Why Proper Documentation Matters

Home health documentation serves multiple critical purposes:

  • Medicare Compliance: Proper documentation justifies reimbursement for skilled services
  • Continuity of Care: Other team members rely on your notes to provide consistent care
  • Legal Protection: Your documentation is a legal record of care provided
  • Quality Metrics: OASIS data and quality measures depend on accurate visit notes

Documentation Timing

Medicare requires that visit notes be completed promptly - ideally on the same day as the visit. Late documentation is a common audit flag and can result in denied claims.

Complete Home Health Visit Note Template

Use this template for skilled nursing visits, physical therapy, occupational therapy, and speech therapy home health visits. Customize the specific interventions based on your discipline.

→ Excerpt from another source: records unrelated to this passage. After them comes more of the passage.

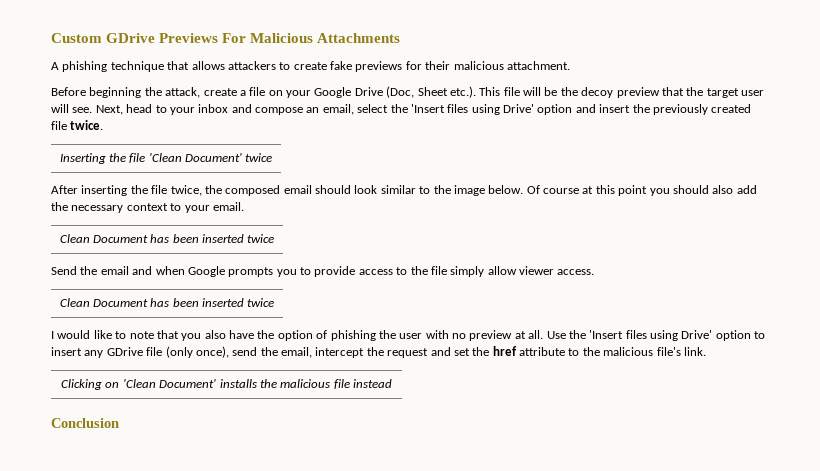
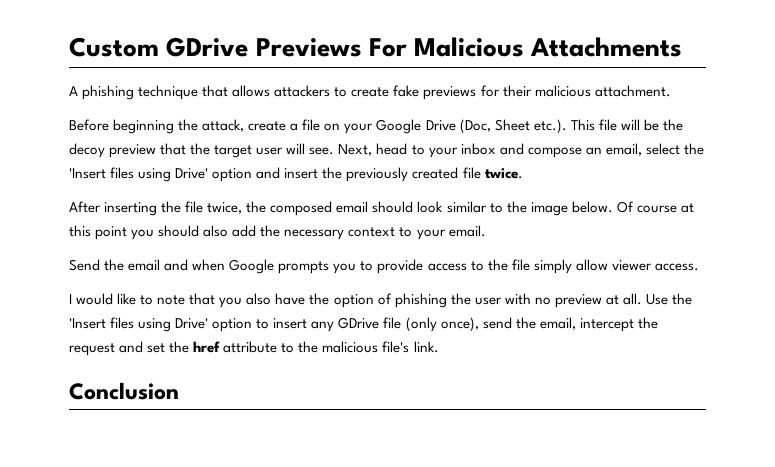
[59,153,273,164] // Inserting the file 'Clean Document' twice -> (523, 173) none
[59,234,275,243] // Clean Document has been inserted twice -> (486, 231) none
[59,298,275,307] // Clean Document has been inserted twice -> (699, 267) none
[61,379,392,390] // Clicking on 'Clean Document' installs the malicious file instead -> (439, 347) none

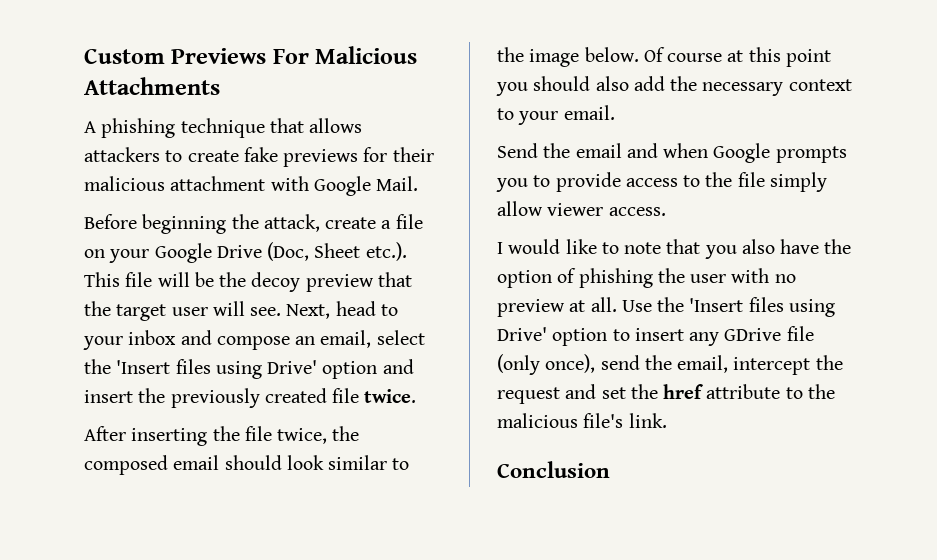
[166,37,249,57] GDrive -> (165, 56) none
[594,85,671,97] attachment. -> [170,176,419,196] attachment with Google Mail.

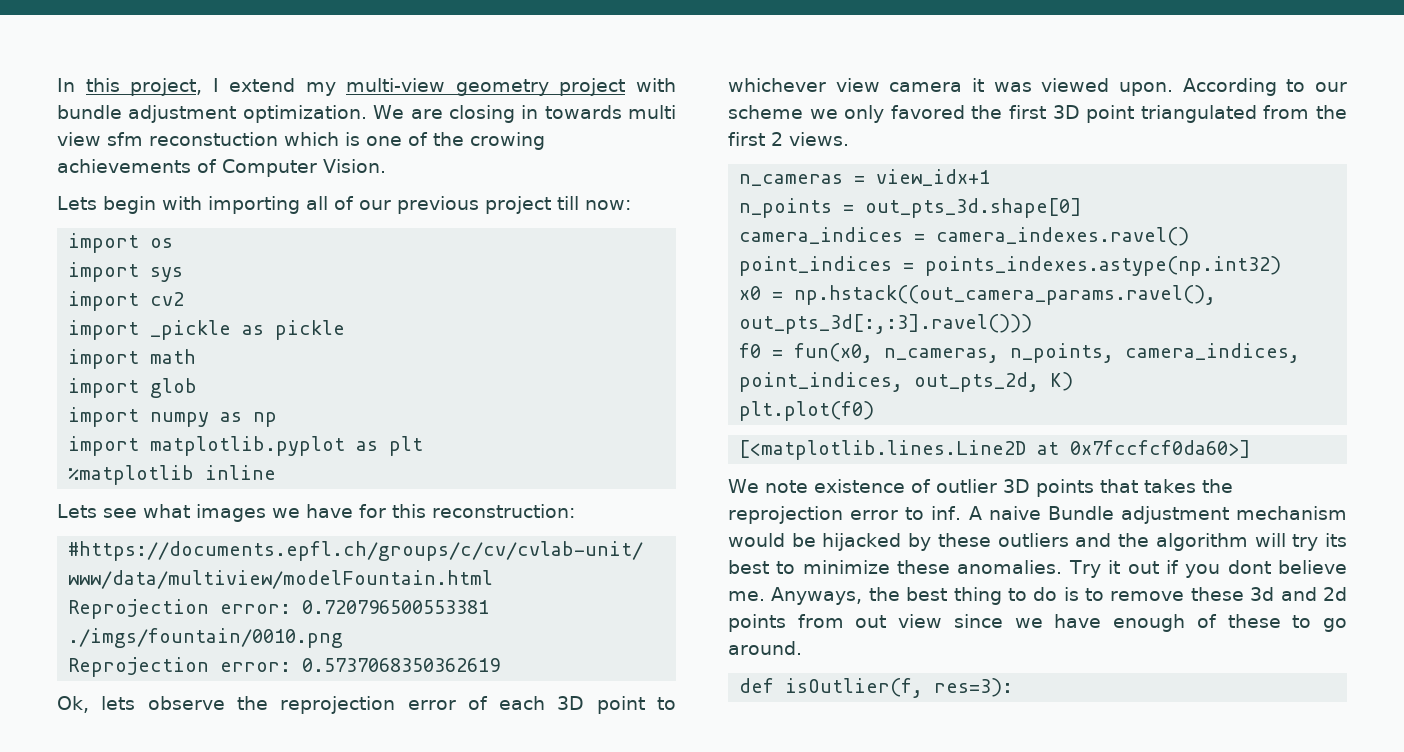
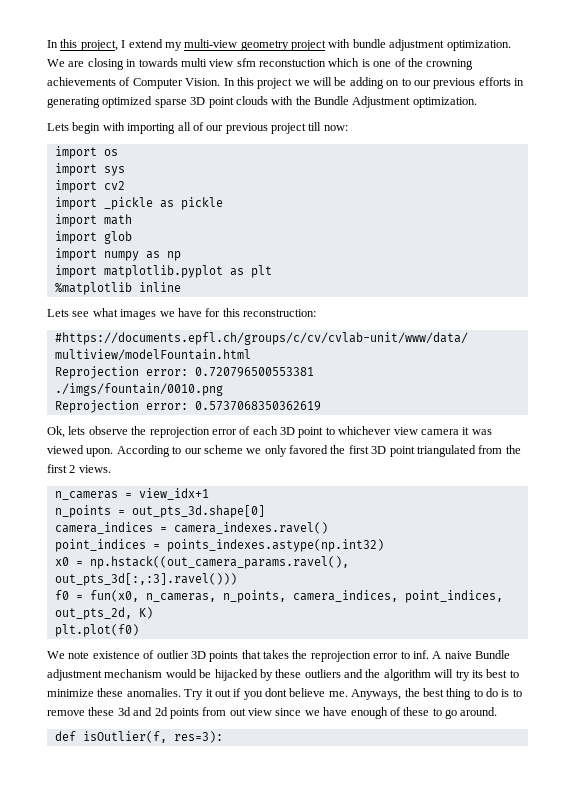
[470,132,545,150] crowing -> [426,59,474,70] crowning
(386, 166) none -> [223,77,524,89] [47,96,477,108] In this project we will be adding on to our previous efforts in generating optimized sparse 3D point clouds with the Bundle Adjustment optimization.
[739,440,1252,460] // [<matplotlib.lines.Line2D at 0x7fccfcf0da60>] -> (139, 630) none

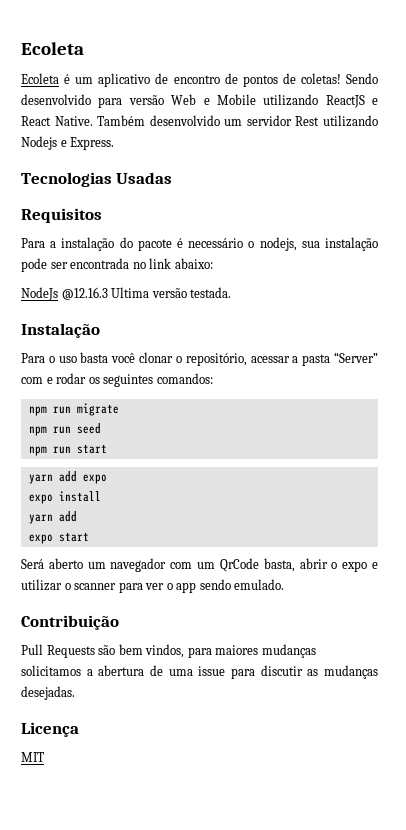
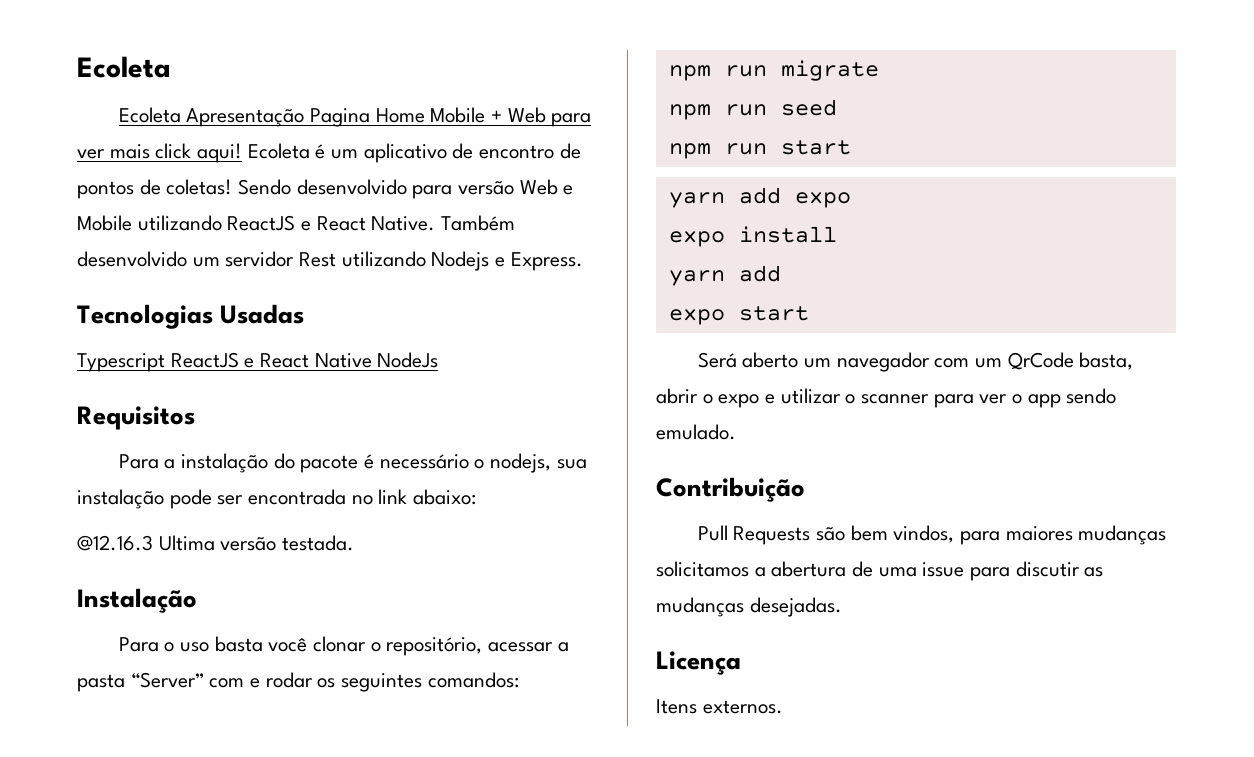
(59, 78) none -> [186,107,592,127] [77,143,310,163] Apresentação Pagina Home Mobile + Web para ver mais click aqui! Ecoleta
(173, 178) none -> [77,352,439,372] // Typescript ReactJS e React Native NodeJs
[21,287,58,301] NodeJs -> (477, 497) none
[21,752,44,762] MIT -> [656,699,783,714] Itens externos.

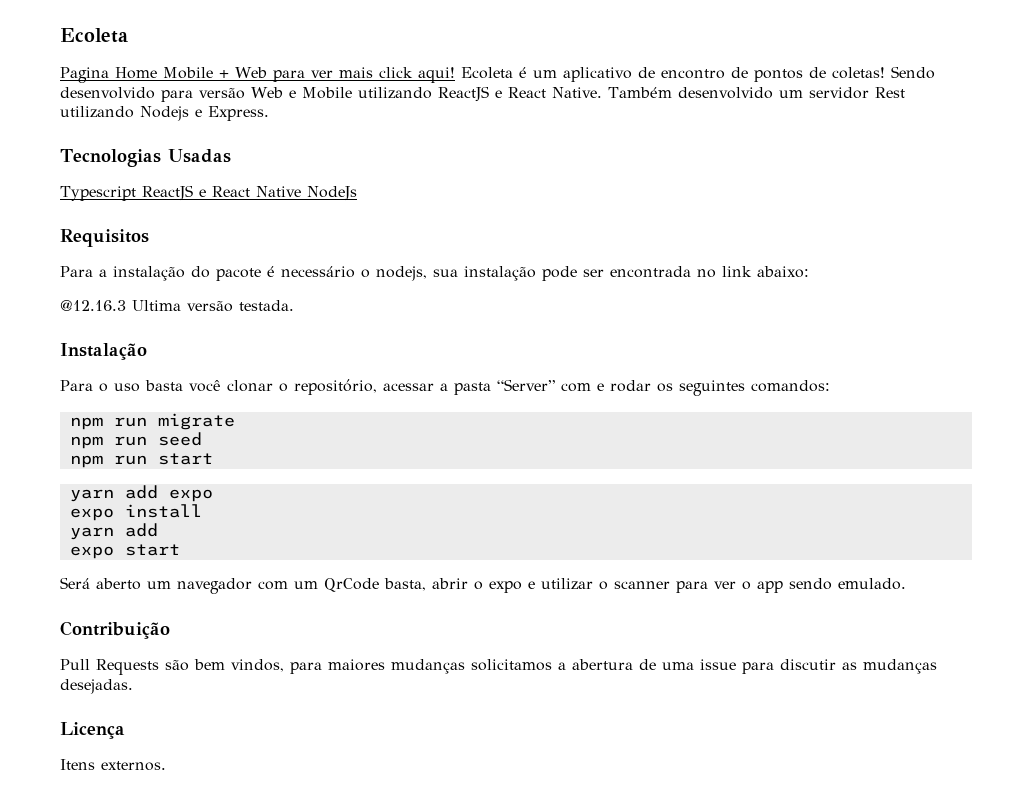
[118,107,305,127] Ecoleta Apresentação -> (128, 35) none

Home Health Skilled Visit Note Template

Patient Information

Date of Visit: [Date]
Time In/Out: [Start Time] - [End Time]
Visit Type: [Skilled Nursing / PT / OT / SLP]
Visit Number: [#] of [Total Authorized]

Homebound Status

Patient remains homebound due to [specific medical condition/functional limitation]. Leaving home requires [considerable and taxing effort / assistance of another person / use of assistive device / special transportation]. Patient [has not left home / left home only for medical appointments] since last visit.

Subjective

Patient reports: [Patient's stated symptoms, concerns, or progress since last visit]
Pain level: [0-10 scale, location, quality]
Medication compliance: [Taking as prescribed / missed doses / changes]
Caregiver report: [If applicable, caregiver observations]

Objective - Clinical Findings

Vital Signs: BP [value], HR [value], Temp [value], SpO2 [value]% on [RA/O2 amount], RR [value]

Physical Assessment:
General appearance: [Alert, oriented, in no acute distress / describe any concerns]
Skin: [Intact / wound description with measurements if applicable]
Cardiopulmonary: [Heart sounds, lung sounds, edema status]
Neurological: [Mental status, sensation, coordination as applicable]
Musculoskeletal: [ROM, strength, gait, balance as applicable]

Functional Status:
Mobility: [Ambulation status, assistive device, distance, assistance level]
Transfers: [Bed mobility, sit-to-stand, assistance level]
ADLs: [Self-care abilities, assistance needed]

Skilled Services Provided

[List all skilled interventions performed during this visit]

Examples:
- Comprehensive nursing assessment of [body system/condition]
- Wound care: [cleansing, measurements, dressing type applied]
- Medication management: [reconciliation, education, pill box setup]
- Therapeutic exercise: [specific exercises, sets, reps, duration]
- Gait training: [with device, distance, terrain]
- Patient/caregiver education: [topics covered]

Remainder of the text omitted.